The OCN basins were simulated on an arbitrary shape mimicking real basins using an initial square grid of size \(N\times N\) nodes, where \(N=50\) (see, Abed-Elmdoust et al.7). Figure 1 shows simulated OCNs within a defined basin boundary obtained under uniform rainfall for \(\gamma =0.3\) (Fig. 1a), \(\gamma =0.5\) (Fig. 1b), and \(\gamma =0.7\) (Fig. 1c). Note that the networks shown here corresponded to the iteration with minimum energy \((\,\sim \,2\times {10}^{5})\).

Figure 1
figure 1

Synthetic river networks generated using OCN model within a defined basin boundary and uniform rainfall for (a) \(\gamma =0.3\), (b) \(\gamma =0.5\), and (c) \(\gamma =0.7\). The size of the square grid used was 50 × 50. The line thickness represents the channel order. The bottom right subplots in each panel show the total energy expenditure as a function of number of iteration.

We also extracted river networks from six different natural basins located in different states across the United States (see Table 1 for details). The river networks were computed from 10 m resolution digital elevation models (DEMs) using same area threshold. The DEMs corresponded to varying hydrologic and geomorphic conditions9,50 (Table 1) and were downloaded from National Elevation dataset website (https://viewer.nationalmap.gov/basic/).

Table 1 Climatic and geomorphic properties of natural basins.
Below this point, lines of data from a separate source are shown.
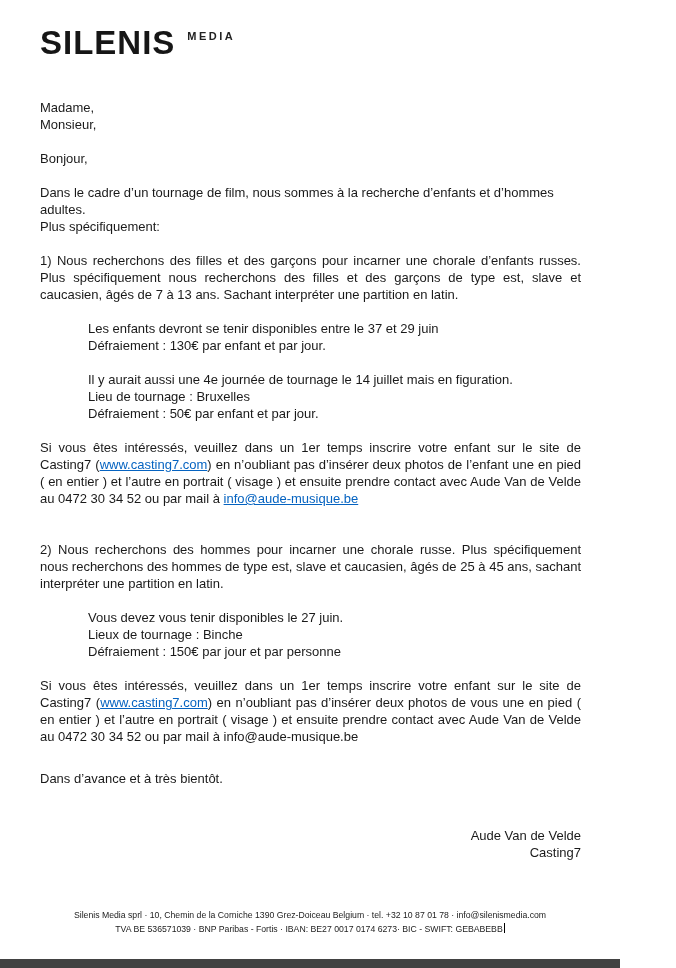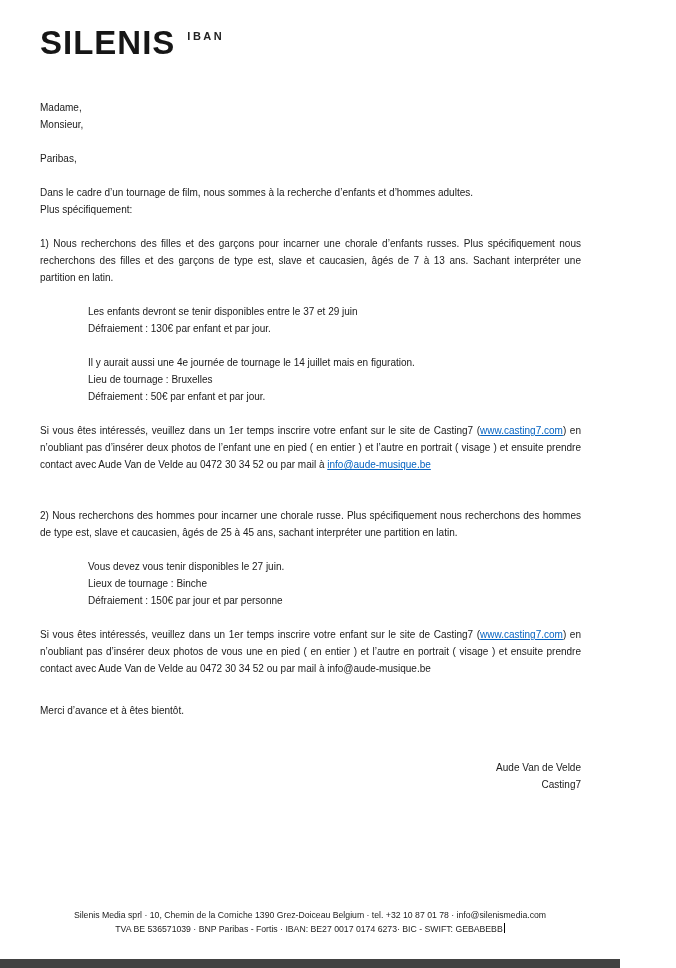--- a/index.html
+++ b/index.html
@@ -28,21 +28,21 @@
   }
   .logo-sub {
     font-size: 11px;
     font-weight: 600;
     letter-spacing: 2.5px;
     color: #222222;
     margin-top: 4px;
   }
   .content {
     padding: 40px 39px 0 40px;
-    font-size: 10px;
+    font-size: 13px;
     line-height: 17px;
   }
   .line { margin: 0; }
   .mb1 { margin-bottom: 17px; }
   .mb15 { margin-bottom: 25px; }
   .mb2 { margin-bottom: 34px; }
   .para { text-align: justify; }
   .indent { padding-left: 48px; }
   a.doc-link {
     color: #0563c1;
@@ -80,31 +80,31 @@
     background: #424242;
   }
 </style>
 </head>
 <body>
 
 <div class="page">
 
   <header class="logo">
     <span class="logo-main">SILENIS</span>
-    <span class="logo-sub">IBAN</span>
+    <span class="logo-sub">MEDIA</span>
   </header>
 
   <main class="content">
 
     <div class="mb1">
       <p class="line">Madame,</p>
       <p class="line">Monsieur,</p>
     </div>
 
-    <p class="line mb1">Paribas,</p>
+    <p class="line mb1">Bonjour,</p>
 
     <div class="mb1">
       <p class="line">Dans le cadre d’un tournage de film, nous sommes à la recherche d’enfants et d’hommes adultes.</p>
       <p class="line">Plus spécifiquement:</p>
     </div>
 
     <p class="para mb1">1) Nous recherchons des filles et des garçons pour incarner une chorale d’enfants russes. Plus spécifiquement nous recherchons des filles et des garçons de type est, slave et caucasien, âgés de 7 à 13 ans. Sachant interpréter une partition en latin.</p>
 
     <div class="indent mb1">
       <p class="line">Les enfants devront se tenir disponibles entre le 37 et 29 juin</p>
@@ -122,21 +122,21 @@
     <p class="para mb1">2) Nous recherchons des hommes pour incarner une chorale russe. Plus spécifiquement nous recherchons des hommes de type est, slave et caucasien, âgés de 25 à 45 ans, sachant interpréter une partition en latin.</p>
 
     <div class="indent mb1">
       <p class="line">Vous devez vous tenir disponibles le 27 juin.</p>
       <p class="line">Lieux de tournage : Binche</p>
       <p class="line">Défraiement : 150€ par jour et par personne</p>
     </div>
 
     <p class="para mb15"><span>Si vous êtes intéressés, veuillez dans un 1er temps inscrire votre enfant sur le site de Casting7 (</span><a class="doc-link" href="#">www.casting7.com</a><span>) en n’oubliant pas d’insérer deux photos de vous une en pied ( en entier ) et l’autre en portrait ( visage ) et ensuite prendre contact avec Aude Van de Velde au 0472 30 34 52 ou par mail à info@aude-musique.be</span></p>
 
-    <p class="line closing-block">Merci d’avance et à êtes bientôt.</p>
+    <p class="line closing-block">Dans d’avance et à très bientôt.</p>
 
     <div class="signature">
       <p class="line">Aude Van de Velde</p>
       <p class="line">Casting7</p>
     </div>
 
   </main>
 
   <footer class="page-footer">
     <p class="line">Silenis Media sprl · 10, Chemin de la Corniche 1390 Grez-Doiceau Belgium · tel. +32 10 87 01 78  · info@silenismedia.com</p>

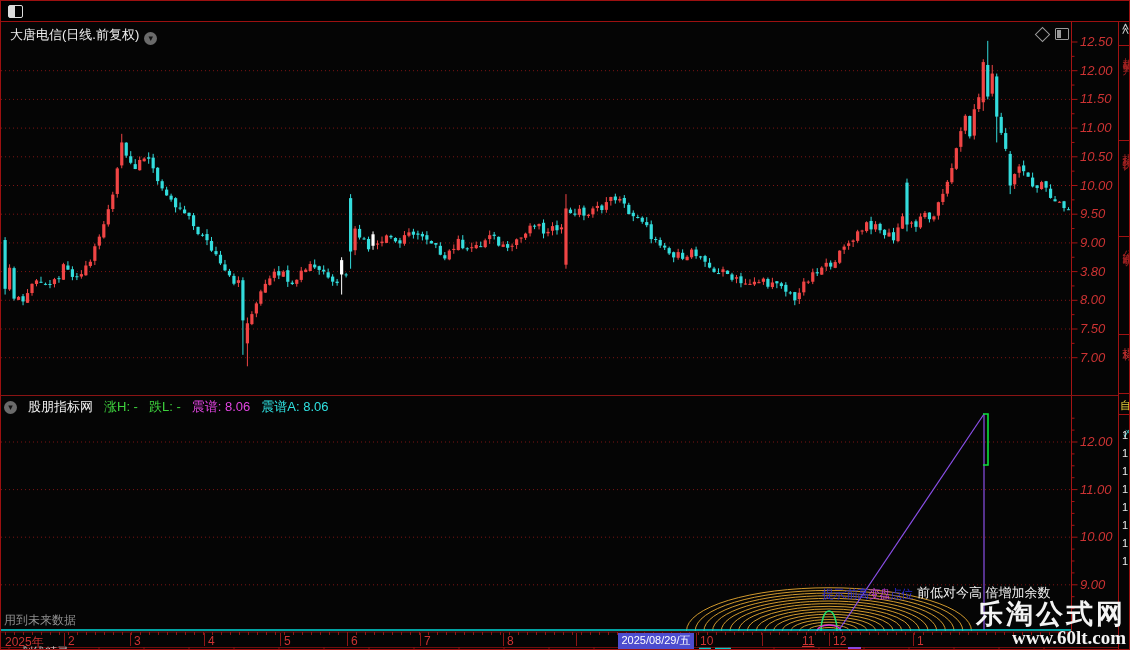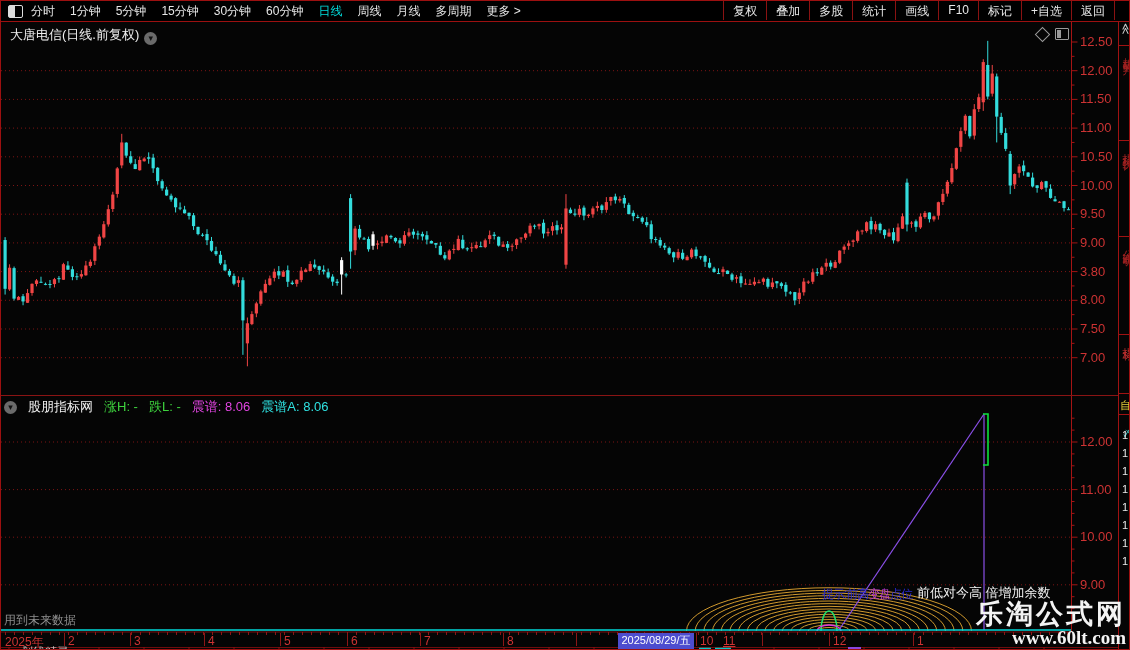--- a/index.html
+++ b/index.html
@@ -18,21 +18,21 @@
   #menu-right .mi:last-child{border-right:1px solid #8a1212;}
   
   #title{position:absolute;left:9px;top:25px;color:#efefef;font-size:13px;z-index:3;}
   .chev-circle{display:inline-block;width:13px;height:13px;border-radius:50%;background:#6b6b6b;
                color:#111;font-size:9px;line-height:13px;text-align:center;vertical-align:-2px;margin-left:5px;}
   #corner-icos{position:absolute;left:1036px;top:27px;display:flex;gap:7px;z-index:3;color:#9a9a9a;}
   .dia{width:9px;height:9px;border:1px solid #9a9a9a;transform:rotate(45deg);margin-top:1px;}
   .pane-ico{width:12px;height:10px;border:1px solid #9a9a9a;border-radius:1px;position:relative;}
   .pane-ico::after{content:"";position:absolute;left:1px;top:1px;width:4px;height:8px;background:#9a9a9a;}
   
-  .plabel{position:absolute;width:42px;text-align:left;color:#cd3333;font-size:13px;z-index:2;}
+  .plabel{position:absolute;width:42px;text-align:left;color:#cd3333;font-size:13px;z-index:2;font-style:italic;}
   
   #ind-header{position:absolute;left:3px;top:397px;display:flex;align-items:center;gap:11px;
               font-size:13px;z-index:3;white-space:nowrap;}
   #ind-header .nm{color:#efefef;}
   
   #future-note{position:absolute;left:3px;top:611px;color:#8f8f8f;font-size:12px;z-index:2;}
   #anno-blue{position:absolute;left:821px;top:585px;font-size:12px;letter-spacing:-1px;z-index:2;color:#2a2ad0;}
   #anno-blue .mag{color:#b83ad0;}
   #anno-white{position:absolute;left:916px;top:583px;font-size:13px;color:#f2f2f2;z-index:3;}
   
@@ -56,44 +56,20 @@
   #wm .l2{font-family:"Liberation Serif",serif;font-weight:bold;font-size:19px;line-height:20px;}
   svg{position:absolute;left:0;top:0;z-index:1;}
 </style>
 </head>
 <body>
 
 <div id="app">
 
   <div id="menubar">
     <div class="win-ico"></div>
-    <div id="menu-left">
-        <div class="mi">分时</div>
-        <div class="mi">1分钟</div>
-        <div class="mi">5分钟</div>
-        <div class="mi">15分钟</div>
-        <div class="mi">30分钟</div>
-        <div class="mi">60分钟</div>
-        <div class="mi active">日线</div>
-        <div class="mi">周线</div>
-        <div class="mi">月线</div>
-        <div class="mi">多周期</div>
-        <div class="mi">更多 &gt;</div>
-      </div>
-    <div id="menu-right">
-        <div class="mi">复权</div>
-        <div class="mi">叠加</div>
-        <div class="mi">多股</div>
-        <div class="mi">统计</div>
-        <div class="mi">画线</div>
-        <div class="mi">F10</div>
-        <div class="mi">标记</div>
-        <div class="mi">+自选</div>
-        <div class="mi">返回</div>
-      </div>
   </div>
 
   <div id="title"><span>大唐电信(日线.前复权)</span><span class="chev-circle">▾</span></div>
 
   <div id="corner-icos">
     <div class="dia"></div>
     <div class="pane-ico"></div>
   </div>
 
   <svg id="plot" width="1130" height="650">
@@ -853,21 +829,21 @@
       <div class="msep" style="left: 346px;"></div>
       <div class="mlab" style="left: 350px;">6</div>
       <div class="msep" style="left: 419px;"></div>
       <div class="mlab" style="left: 423px;">7</div>
       <div class="msep" style="left: 502px;"></div>
       <div class="mlab" style="left: 506px;">8</div>
       <div class="msep" style="left: 575px;"></div>
       <div class="msep" style="left: 695px;"></div>
       <div class="mlab" style="left: 699px;">10</div>
       <div class="msep" style="left: 761px;"></div>
-      <div class="mlab" style="left: 722px; text-decoration: underline;">11</div>
+      <div class="mlab" style="left: 801px; text-decoration: underline;">11</div>
       <div class="msep" style="left: 828px;"></div>
       <div class="mlab" style="left: 832px;">12</div>
       <div class="msep" style="left: 912px;"></div>
       <div class="mlab" style="left: 916px;">1</div>
     </div>
 
   <div id="rstrip">
       <div class="vtxt" style="top: 22px; color: rgb(204, 204, 204);">≪</div>
       <div class="sep" style="top: 44px;"></div>
       <div class="vtxt" style="top: 48px; color: rgb(163, 34, 34);">趋势研判</div>

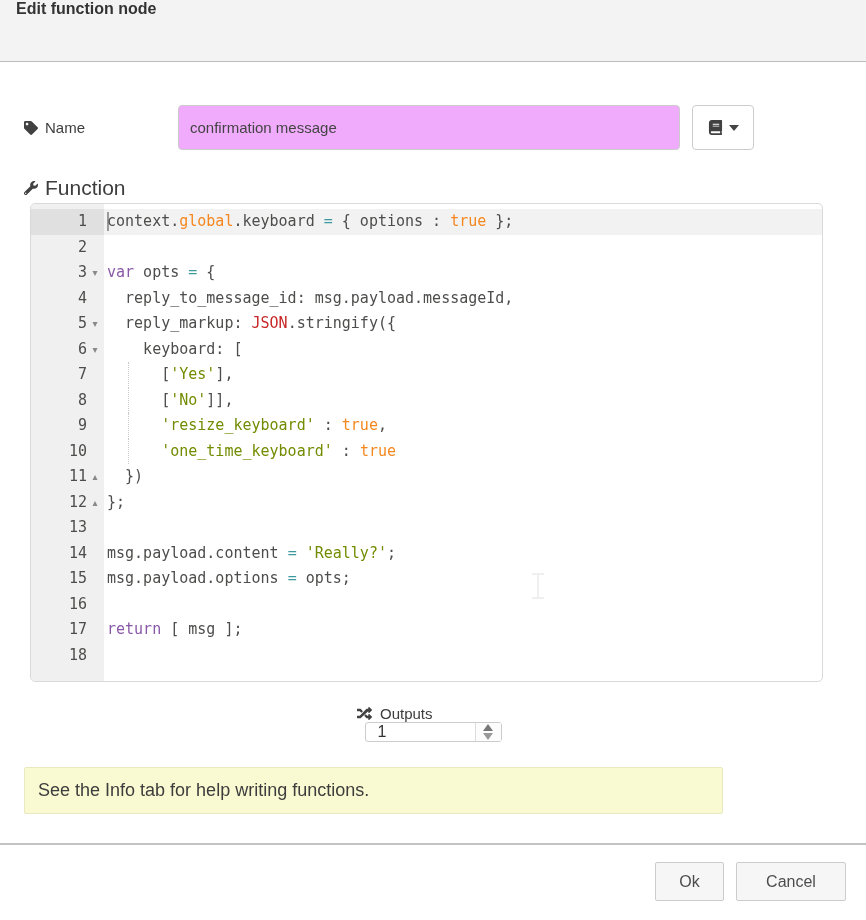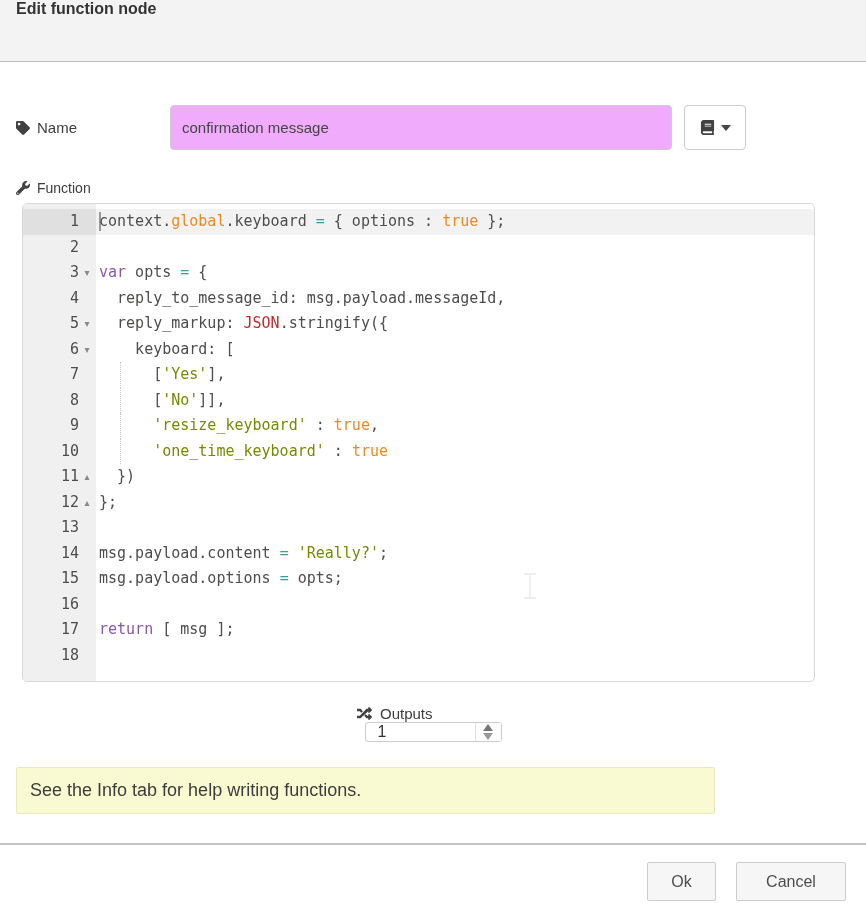--- a/index.html
+++ b/index.html
@@ -8,37 +8,37 @@
     position:relative; width:866px; height:920px; background:#fff;
     font-family:"Liberation Sans", sans-serif; color:#333; overflow:hidden;
   }
   
   .hdr {
     height:62px; background:var(--header_bg,#f3f3f3); border-bottom:1px solid #bcbcbc;
     display:flex; align-items:flex-start; padding-left:16px;
   }
   .hdr .title { font-size:16px; font-weight:bold; color:#333; }
   
-  .body { padding:0 16px;margin-top:16px; }
+  .body { padding:0 24px;margin-top:16px; }
   .row { display:flex; align-items:center; }
   .name-row { margin-top:43px; height:45px; }
   .fld-label { width:154px; display:flex; align-items:center; font-size:15px; color:#3d3d3d; }
   .fld-label svg { margin-right:7px; flex:0 0 auto; }
   .name-input {
     width:502px; height:45px; border:1px solid #ccc; border-radius:4px;
     font-family:"Liberation Sans", sans-serif; font-size:15px; color:#444;
     padding:0 11px; outline:none; background:#f0abfc;
   }
   .lib-btn {
     width:62px; height:45px; margin-left:12px; background:#fff;
     border:1px solid #ccc; border-radius:4px; display:flex; align-items:center;
     justify-content:center; gap:6px; cursor:pointer;
   }
   .caret-down { width:0; height:0; border-left:5px solid transparent; border-right:5px solid transparent; border-top:6px solid #444; }
-  .func-row { margin-top:28px; height:20px; display:flex; align-items:center; font-size:14px; color:#3d3d3d; }
+  .func-row { margin-top:28px; height:20px; display:flex; align-items:center; font-size:21px; color:#3d3d3d; }
   .func-row svg { margin-right:7px; }
   
   .editor {
     position:relative; margin-top:5px; margin-left:6px; width:793px; height:479px;
     border:1px solid #d9d9d9; border-radius:5px; background:#fff; overflow:hidden;
     font-family:"DejaVu Sans Mono", monospace; font-size:15px;
   }
   .gutter-bg { position:absolute; left:0; top:0; bottom:0; width:73px; background:var(--gutter_bg,#f0f0f0); }
   .lines { position:relative; padding-top:5px; }
   .code-row { display:flex; height:25.5px; line-height:25.5px; }
@@ -75,21 +75,21 @@
   .tri-up { width:0; height:0; border-left:5px solid transparent; border-right:5px solid transparent; border-bottom:7px solid #777; }
   .tri-dn { width:0; height:0; border-left:5px solid transparent; border-right:5px solid transparent; border-top:7px solid #999; }
   
   .form-tips {
     margin-top:25px; width:699px; height:47px; background:var(--tip_bg,#fafad2);
     border:1px solid #e9e9c0; border-radius:2px; display:flex; align-items:center;
     padding-left:13px; font-size:18px; color:#3d3d3d;
   }
   
   .divider { margin-top:29px; height:2px; background:#c3c3c3; }
-  .footer { display:flex; justify-content:flex-end; gap:20px; padding:17px 20px 0 0; }
+  .footer { display:flex; justify-content:flex-end; gap:12px; padding:17px 20px 0 0; }
   .btn {
     height:39px; background:#f6f6f6; border:1px solid #ccc; border-radius:2px;
     font-family:"Liberation Sans", sans-serif; font-size:16px; color:#4d4d4d; cursor:pointer;
   }
   .btn-ok { width:69px; }
   .btn-cancel { width:110px; }
   .icn { fill:#414141; }
 </style>
 </head>
 <body>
Centrality and node importance

Centrality is one of the most fundamental concepts in network analysis which is used to quantify the “importance” or “influence” of a node to the network structure. Although various centrality measures have been proposed and investigated in many different contexts51,52 including network vulnerability analysis53,54, in this paper we focus on one particular centrality measure, betweenness centrality, due to its natural interpretation in the context of nodes “controlling” the environmental fluxes (e.g. water, sediments, nutrients) through river networks, as well as due to its direct relation to the critical node detection problem which we will state formally later. Specifically, we identify the locations of the most central nodes according to the betweenness centrality measure and compare them with the locations of the most critical nodes.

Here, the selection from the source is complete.